His is a painstaking effort to put on record prevalence of these two communities and their places of worship as also the role of Afghanistan in India’s freedom movement.

However I wish the author had also included the role of Sikhs in Afghanistan in the Kuka movement and of the Hindu and Sikh merchants in the escape of legendary Subhash Chander Bose from Calcutta to Germany via Afghanistan where Bose stayed for couple of days prior to his onward journey to Moscow and then to Berlin.

The author mentions dharamshalas of Hindu merchants in several places in Khorasan including in Bukhara which this reviewer too has visited during the course of his travels.

There is a very important Dharamshal in Baku that exists to this day in present day Azerbeijan which has on its walls “Mool Mantar” –the first stanza from Guru Granth Sahib, written in Gurmukhi script pointing to the presence of Shikarpuri merchants or Nanakpanthis there.

“As they migrate from war-ravaged Afghanistan to all parts of the globe, their stories would fizzle out with time and it is remarkable that Inderjeet Singh has chronicled them for posterity”.

This book is a delight for all those history lovers and anthropologists seeking roots beyond present written works.  I also wish the author had written about the hundreds of thousands of prisoners of Timur the Lame and Ahmedshah Abdali taken to Afghanistan. They left their marks on the magnificent buildings of Samarkand where in Registan Square one finds in geometrical blue tile work ‘sawastikas’ in the lofty square. These prisoners continued to live and marry and eventually co-existed with the local population.

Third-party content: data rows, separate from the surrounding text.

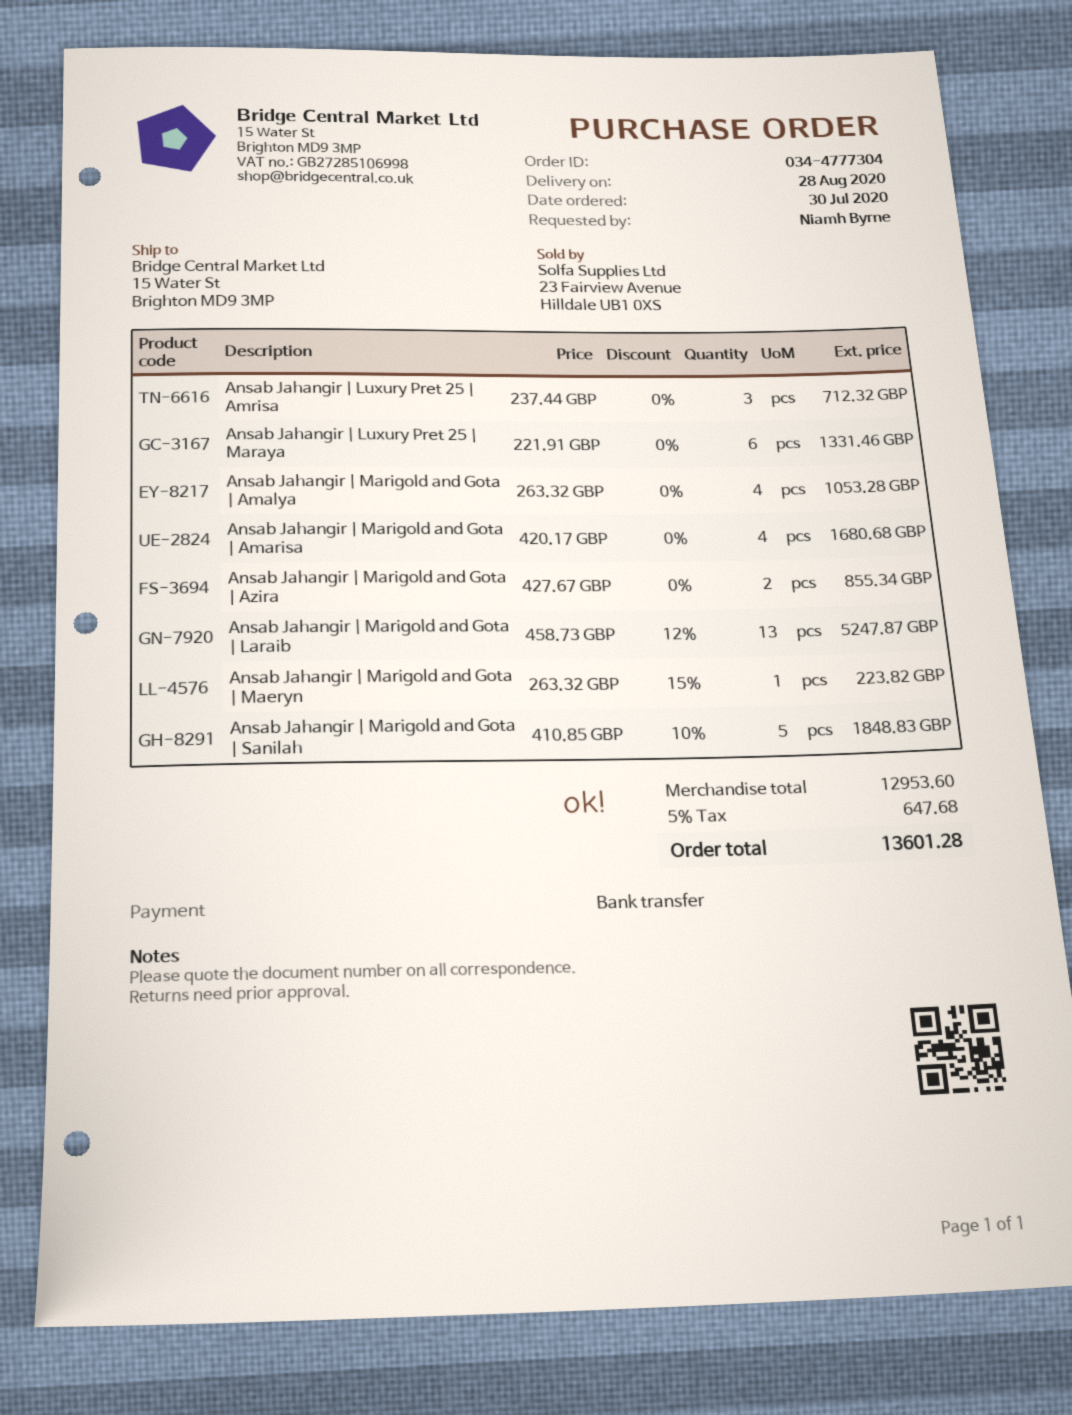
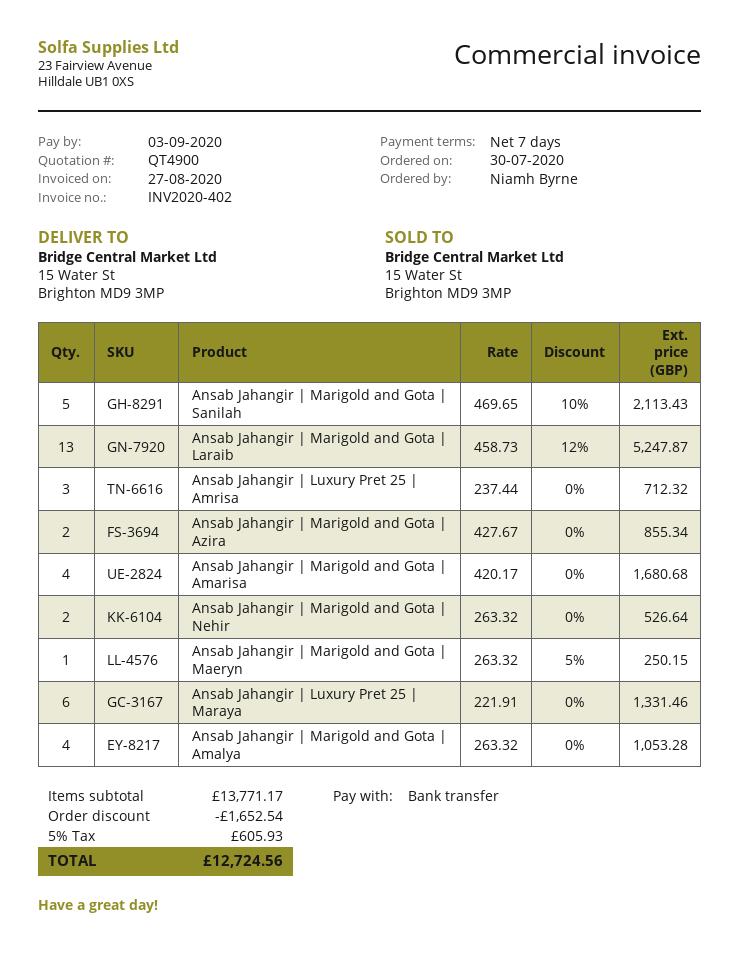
Ansab Jahangir | Marigold and Gota | Maeryn: 1 x 263.32 - 15% = 223.82 -> 1 x 263.32 - 5% = 250.15
Ansab Jahangir | Marigold and Gota | Sanilah: 5 x 410.85 - 10% = 1848.83 -> 5 x 469.65 - 10% = 2113.43
Ansab Jahangir | Marigold and Gota | Nehir: none -> 2 x 263.32 = 526.64
subtotal: 12953.60 -> 13771.17
discount: none -> 1652.54
tax: 5% = 647.68 -> 5% = 605.93
total: 13601.28 -> 12724.56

How Hindus were taken prisoners and assimilated with the local population dawned on me one afternoon while I was on a visit to Hakim-at-Termizi, one of the famous Sufi saint’s tombs in Termez, Uzbekistan. A man came running and as I was with a local guide; he propped his arm next to mine and told me ‘I am his brother!’

When asked how, he told in Uzbek, that our features are same, our colour is same and his great great-grand fathers were brought from the Punjab by Timur as slaves for construction of palaces and tombs!

“AFGHAN HINDUS AND SIKHS HISTORY OF A THOUSAND YEARS 270 pages, Price Rs. 350, Published by Readomania. Available on Amazon.”

And then he told me through the guide that there is a place near Samarkand called Panj-Ab. I returned two days later to discover the place and visit the mosque there whose present moulvi showed me a video he had made of his grand-father giving details how all the people in that locality were rounded up by Timur and brought to his birthplace! Incredible! These stories of invasion and slavery have fascinating tales.

Inderjeet Singh has also made a reference to the wonderful documentary on the subject by London-based Pritpal Singh.

Inderjeet Singh has brought a book that makes history readable and interesting.